▶ [Instructions for the task]: Please repeat the records beneath this task exactly as they appear, but skip the images.

▶ [Data listing]:
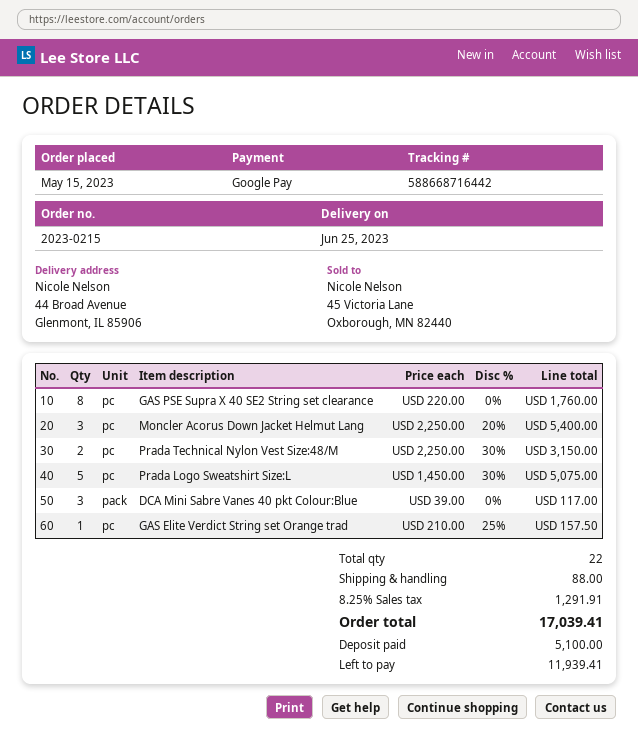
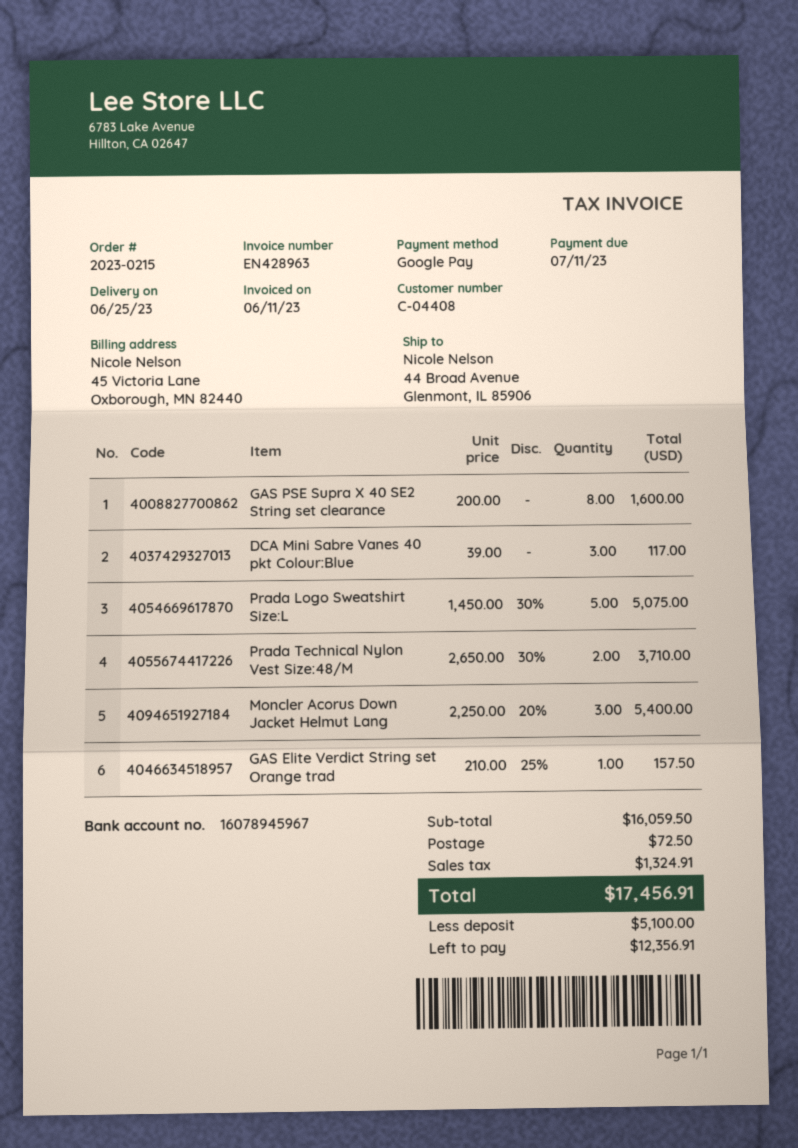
GAS PSE Supra X 40 SE2 String set clearance: 8 x 220.00 = 1760.00 -> 8 x 200.00 = 1600.00
Prada Technical Nylon Vest Size:48/M: 2 x 2250.00 - 30% = 3150.00 -> 2 x 2650.00 - 30% = 3710.00
shipping: 88.00 -> 72.50
tax: 1291.91 -> 1324.91
total: 17039.41 -> 17456.91
balance: 11939.41 -> 12356.91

▶ [Answer space]:
GAS PSE Supra X 40 SE2 String set clearance: 8 x 220.00 = 1760.00 -> 8 x 200.00 = 1600.00
Prada Technical Nylon Vest Size:48/M: 2 x 2250.00 - 30% = 3150.00 -> 2 x 2650.00 - 30% = 3710.00
shipping: 88.00 -> 72.50
tax: 1291.91 -> 1324.91
total: 17039.41 -> 17456.91
balance: 11939.41 -> 12356.91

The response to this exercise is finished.